◆ Record extracts ◆
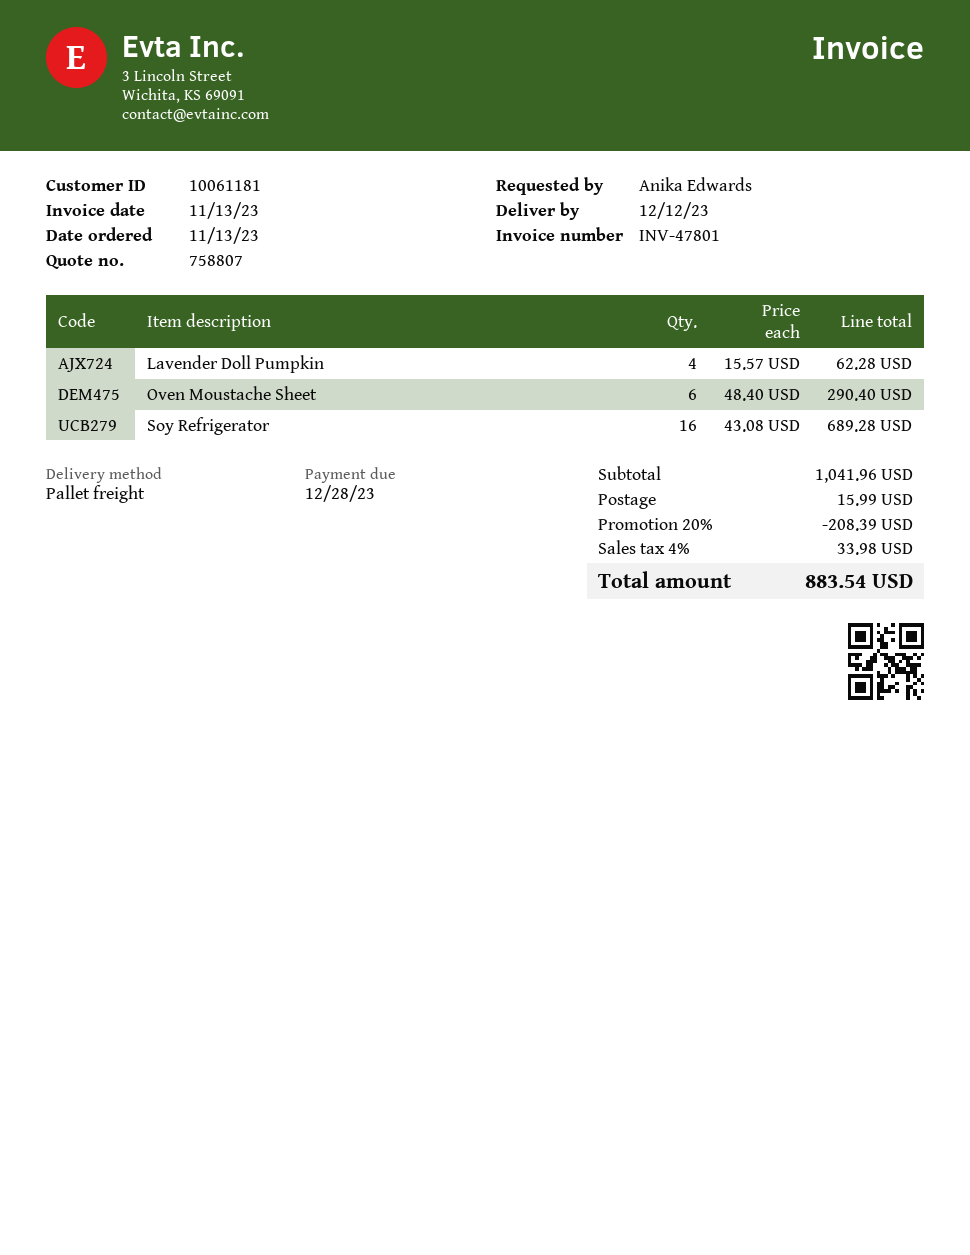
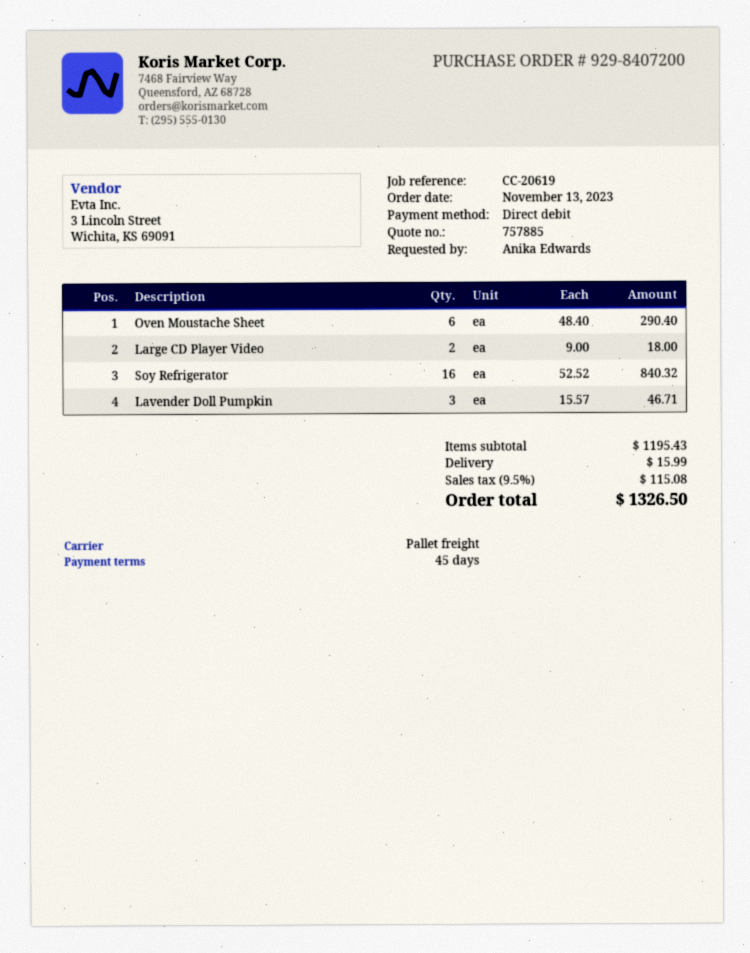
quote number: 758807 -> 757885
Lavender Doll Pumpkin: 4 x 15.57 = 62.28 -> 3 x 15.57 = 46.71
Soy Refrigerator: 16 x 43.08 = 689.28 -> 16 x 52.52 = 840.32
Large CD Player Video: none -> 2 x 9.00 = 18.00
subtotal: 1041.96 -> 1195.43
discount: 20% = 208.39 -> none
tax: 4% = 33.98 -> 9.5% = 115.08
total: 883.54 -> 1326.50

◆ Task prompt ◆
Can you quote exactly the lines from the one containing "subtotal: 1041.96 -> 1195.43" through the last line of the records above, and nothing else?

◆ Answer ◆
subtotal: 1041.96 -> 1195.43
discount: 20% = 208.39 -> none
tax: 4% = 33.98 -> 9.5% = 115.08
total: 883.54 -> 1326.50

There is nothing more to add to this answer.